**** Input material ****

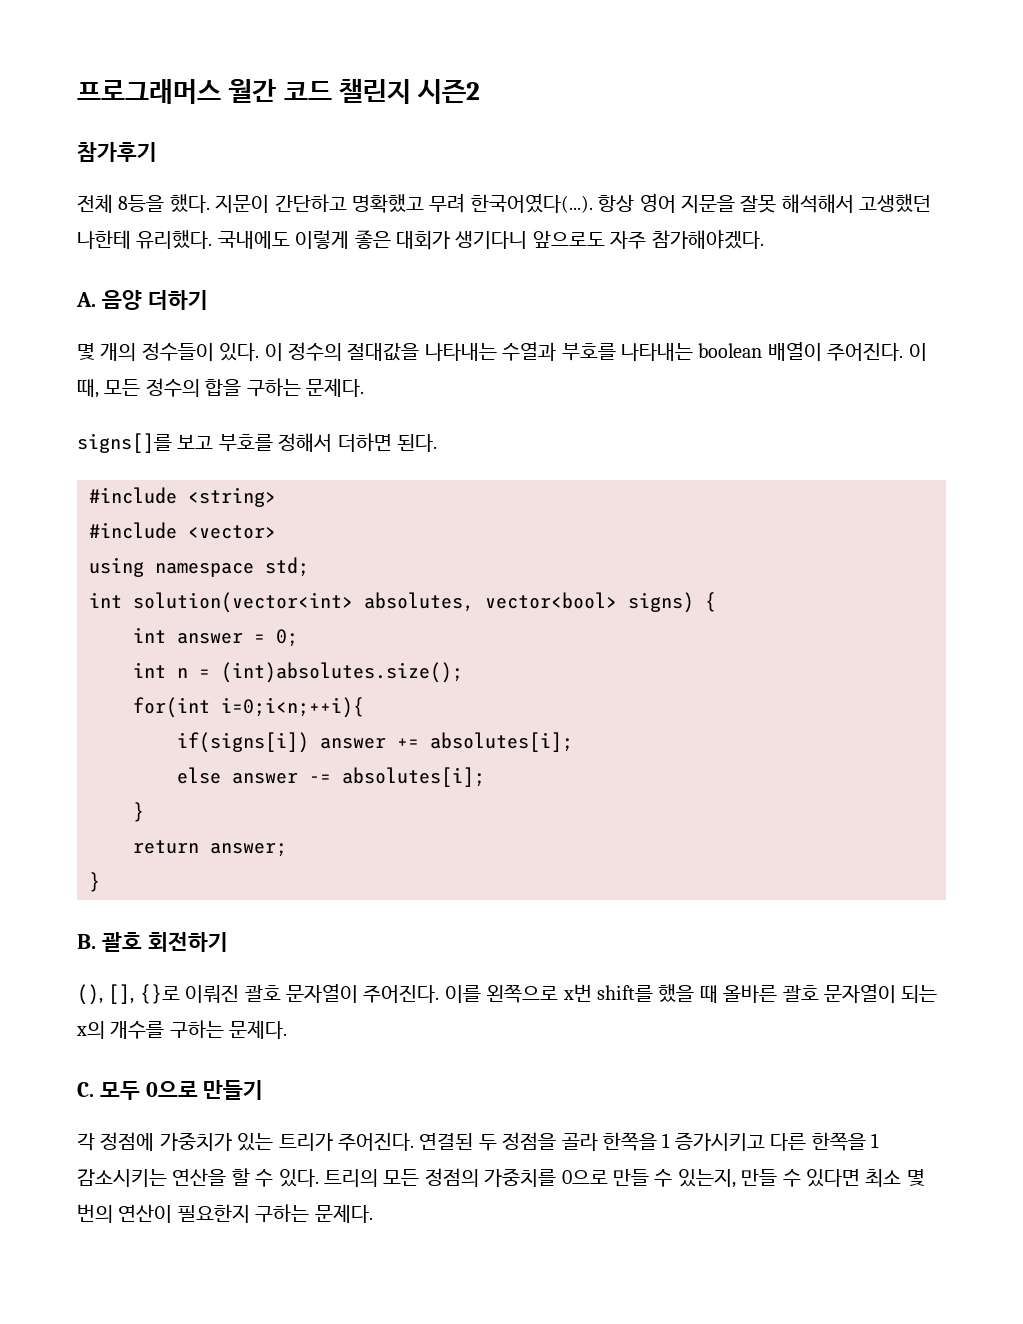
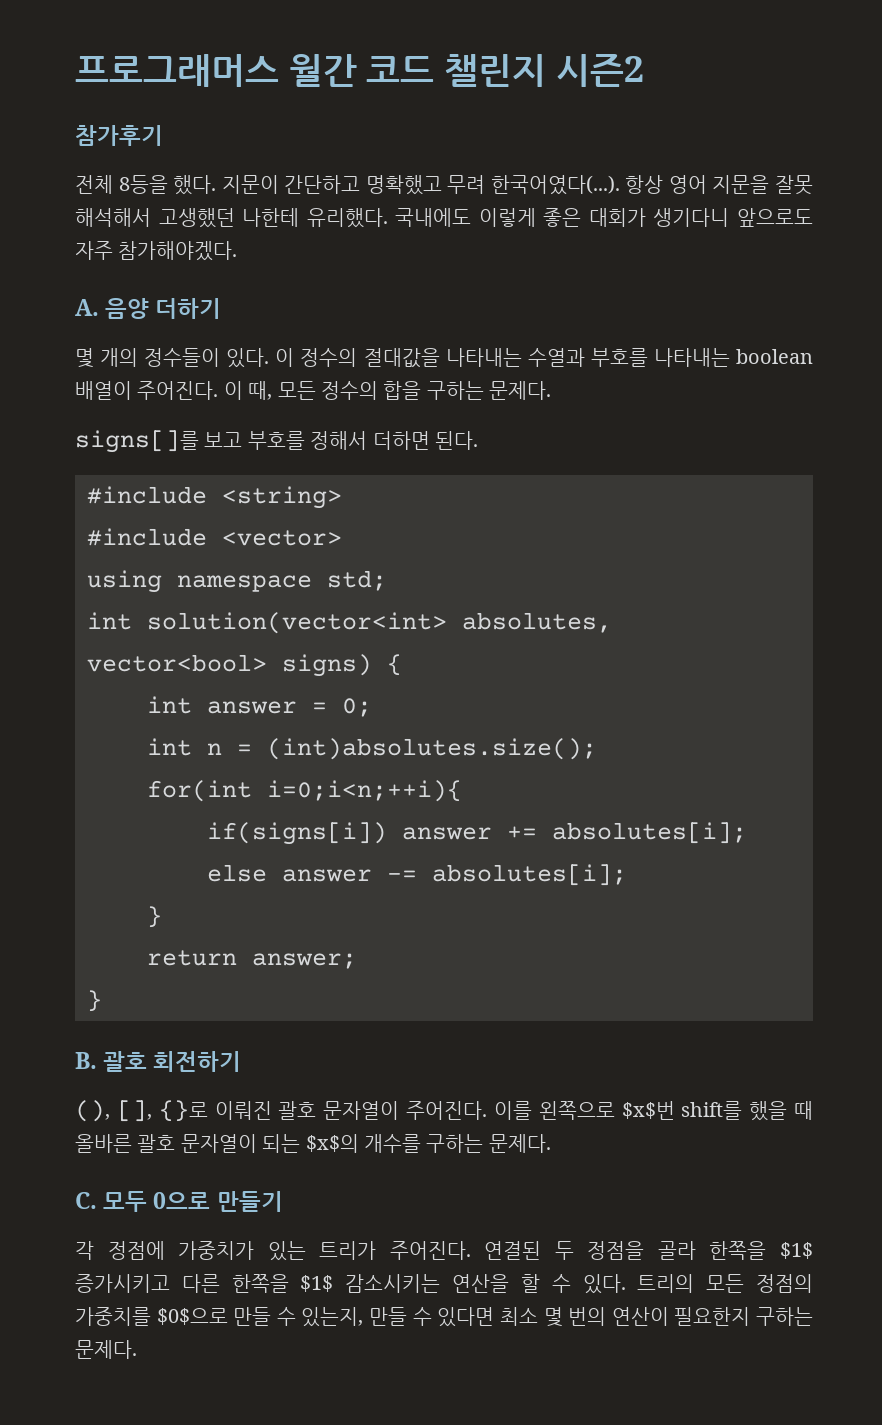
[562,984,592,1002] x번 -> [621,1101,675,1120] $x$번
[76,1021,105,1039] x의 -> [305,1134,359,1153] $x$의
[662,1133,671,1148] 1 -> [780,1242,813,1259] $1$
[870,1133,879,1148] 1 -> [300,1275,334,1292] $1$
[561,1170,608,1184] 0으로 -> [156,1308,228,1325] $0$으로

****

To do>
What is wanted is an exact repetition of the lines from the one with "[76,1021,105,1039] x의 ->" through the last line of the material above, both ends included.

Exercise output>
[76,1021,105,1039] x의 -> [305,1134,359,1153] $x$의
[662,1133,671,1148] 1 -> [780,1242,813,1259] $1$
[870,1133,879,1148] 1 -> [300,1275,334,1292] $1$
[561,1170,608,1184] 0으로 -> [156,1308,228,1325] $0$으로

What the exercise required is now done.